While many media depictions of transgender people focus on the dramatic and controversial nature of such experiences, this documentary spotlights a family that is in many ways very typical, and unexpectedly outgoing.
Trisha, interviewed throughout the film, is low-key and affable as she recalls early days growing up in Denver “where the air was clear,” though she also had a “definite sense that something’s not quite right.” Yet a courtship with Marcia eventually ensued, along with marriage, a life in Chicago and later Northern Michigan, children and a passionate pursuit of music and art. (Trisha is a multi-instrumentalist and painter.) Ultimately, Trisha could no longer conceal her feminine side, and its expression is often paired with wry self-deprecation. “I like pleats. They give me the hips I don’t have.”
The film includes home videos from Sharon’s childhood and times before Trisha’s transition, then moves on to Sharon’s return to her parents’ Midwestern home as she prepares for her own wedding. She is particularly interested in learning how her parents were able to stay together in the face of such substantial change.

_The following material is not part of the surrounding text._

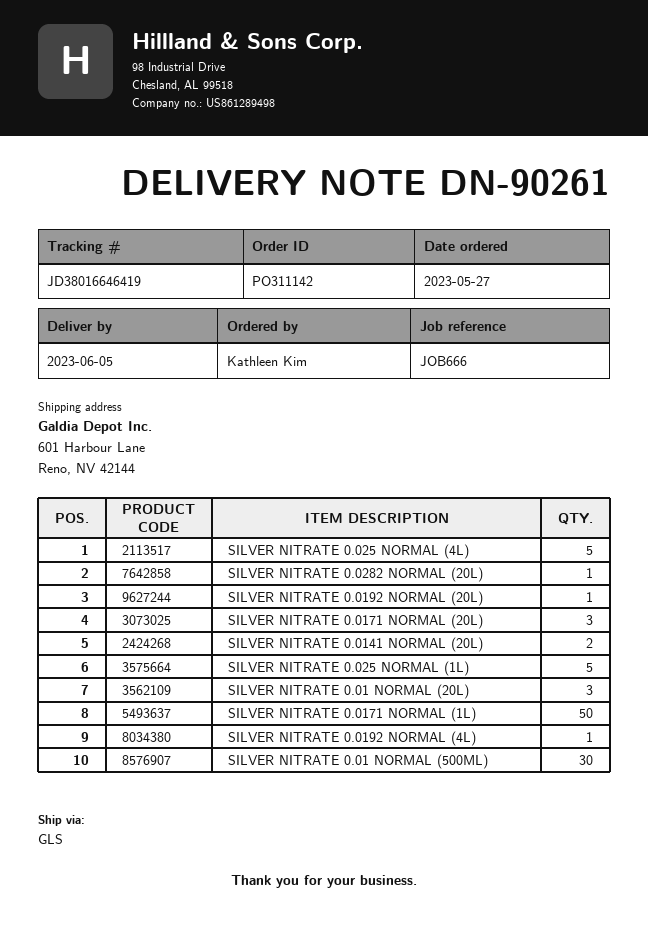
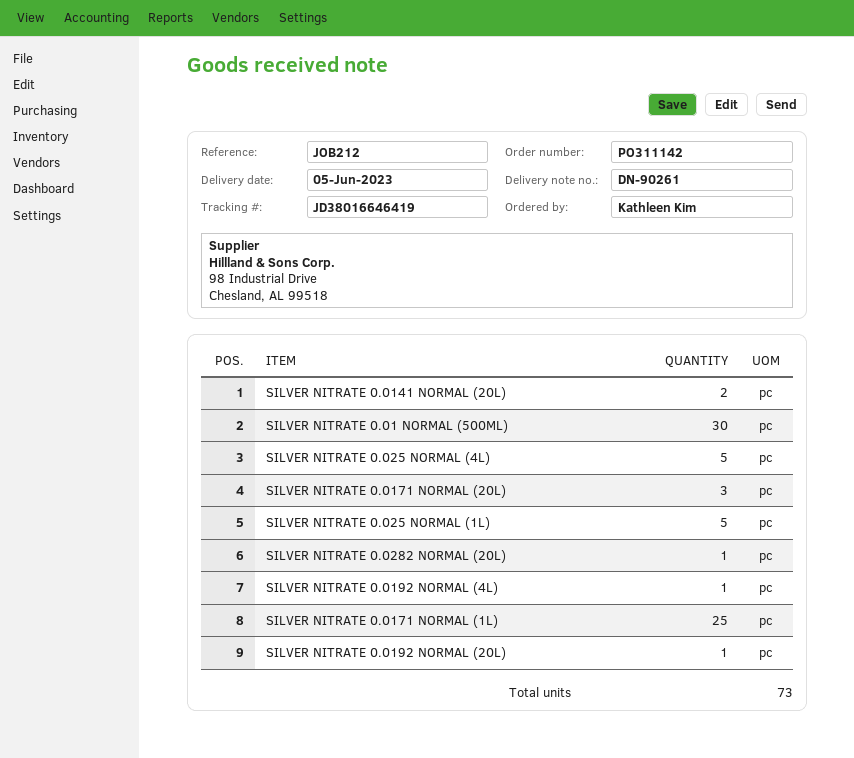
reference: JOB666 -> JOB212
SILVER NITRATE 0.01 NORMAL (20L): 3 -> none
SILVER NITRATE 0.0171 NORMAL (1L): 50 -> 25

The essential ingredient, she discovers, is commitment. While the couple initially decided to separate, they could not go through with a divorce due to the strength of their bond. Despite their deep commitment, however, there were times, Marcia says, when she “didn’t know if I can stay in a relationship.” There was also bitterness—“How can you betray our marriage and our family?”—and the couple sought outside help. “There were lots of arguments, tears and therapists.” Yet the bond held.
Marcia’s unwavering compassion and tolerance also played a key role. She told Trisha to do “whatever you feel like you really need to do,” even though she sometimes found the transition personally painful. “I married a man, not a woman,” she says. In an interesting twist, Marcia asks Trisha, “What would you think if I were the one who transitioned? Would you be able to handle it?” Trisha’s response: “Probably not.”